Knowledge exchange in health-care commissioning: case studies of the use of commercial, not-for-profit and public sector agencies, 2011-14
WYE Lesley, et al
The aim of this study was to explore how commissioners obtained, modified and used information to inform their decisions, focusing in particular in the knowledge obtained from external organisations such as management consultancies, Public Health and commissioning support units. In eight case studies, researchers interviewed 92 external consultants and their clients, observed 25 meetings and training sessions, and analysed documents such as meeting minutes and reports. Data were analysed within each case study and then across all case studies. Commissioners used many types of information from multiple sources to try to build a cohesive, persuasive case. They obtained information through five channels: interpersonal relationships people placement (e.g. embedding external staff within client teams); governance (e.g. national directives); copy, adapt and paste (e.g. best practice guidance); and product deployment (e.g. software tools).
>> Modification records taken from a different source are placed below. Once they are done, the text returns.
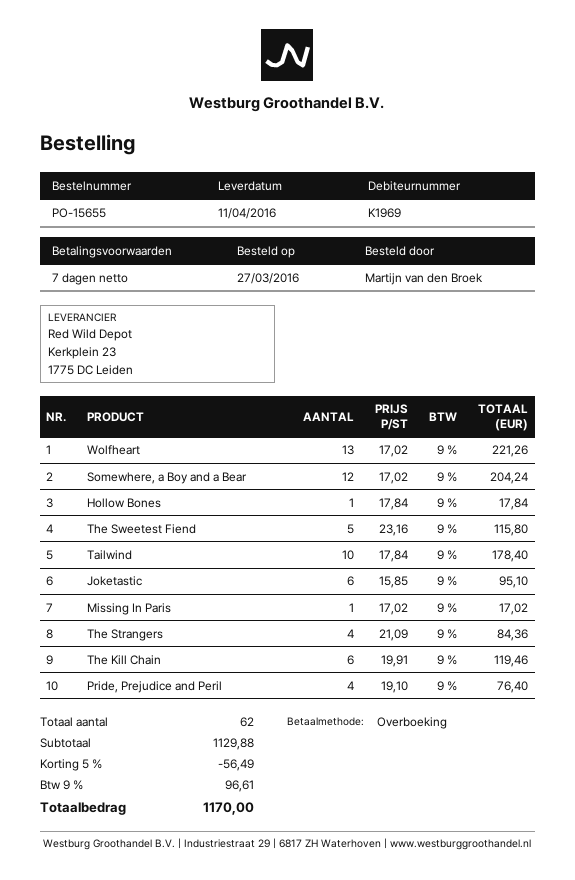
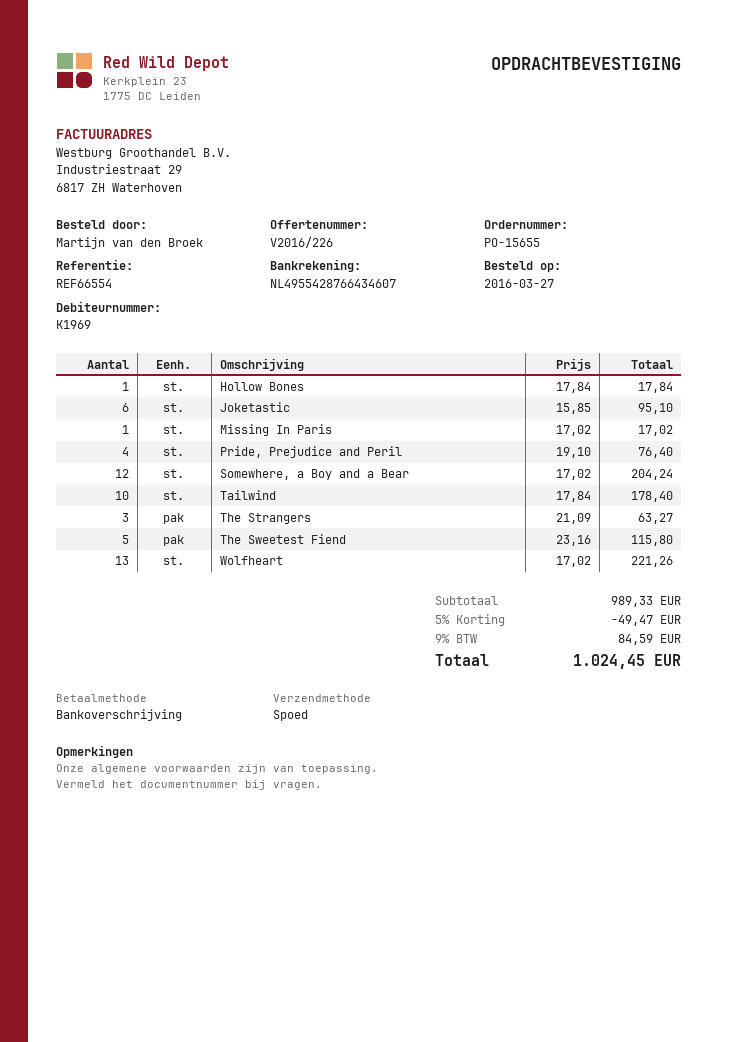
The Strangers: 4 x 21.09 = 84.36 -> 3 x 21.09 = 63.27
The Kill Chain: 6 x 19.91 = 119.46 -> none
subtotal: 1129.88 -> 989.33
discount: 5% = 56.49 -> 5% = 49.47
tax: 9% = 96.61 -> 9% = 84.59
total: 1170.00 -> 1024.45

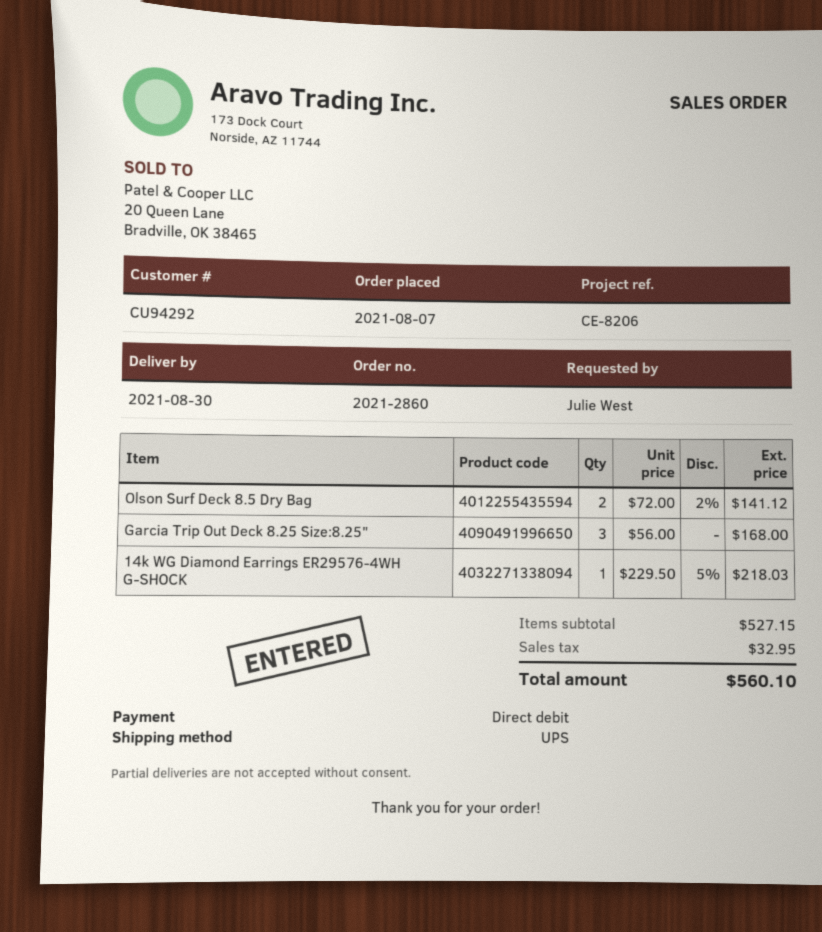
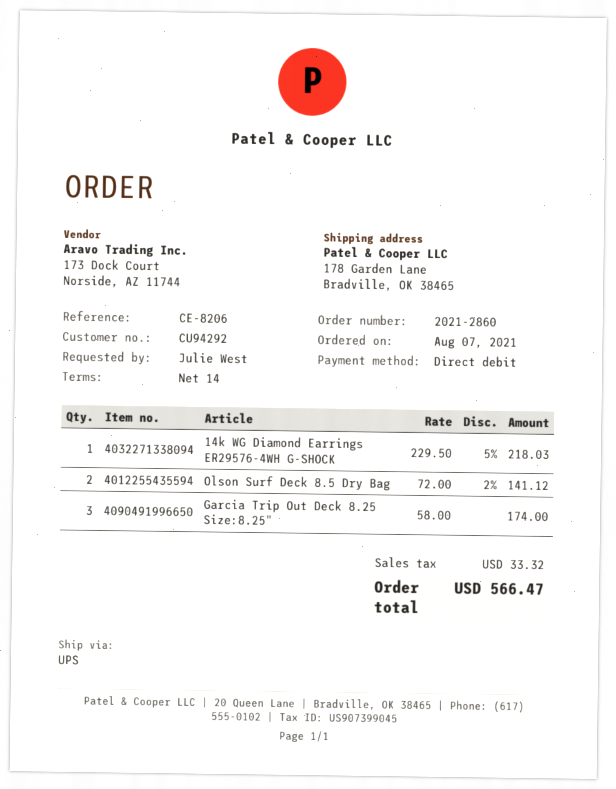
Garcia Trip Out Deck 8.25 Size:8.25": 3 x 56.00 = 168.00 -> 3 x 58.00 = 174.00
tax: 32.95 -> 33.32
total: 560.10 -> 566.47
Furthermore, commissioners constantly interpreted (and reinterpreted) the knowledge to fit local circumstances (contextualisation) and involved others in this refinement process (engagement). External organisations that drew on these multiple channels and facilitated contextualisation and engagement were more likely to meet clients’ expectations. Sometimes there was little impact on commissioning decisions because the work of external organisations targeted and benefited the commissioning decision-makers less than the health-care analysts. The long-standing split between health-care analysts and commissioners sometimes limited the impact of external organisations. The paper concludes that to capitalise on the expertise of external providers, wherever possible, contracts should include explicit skills development and knowledge transfer components.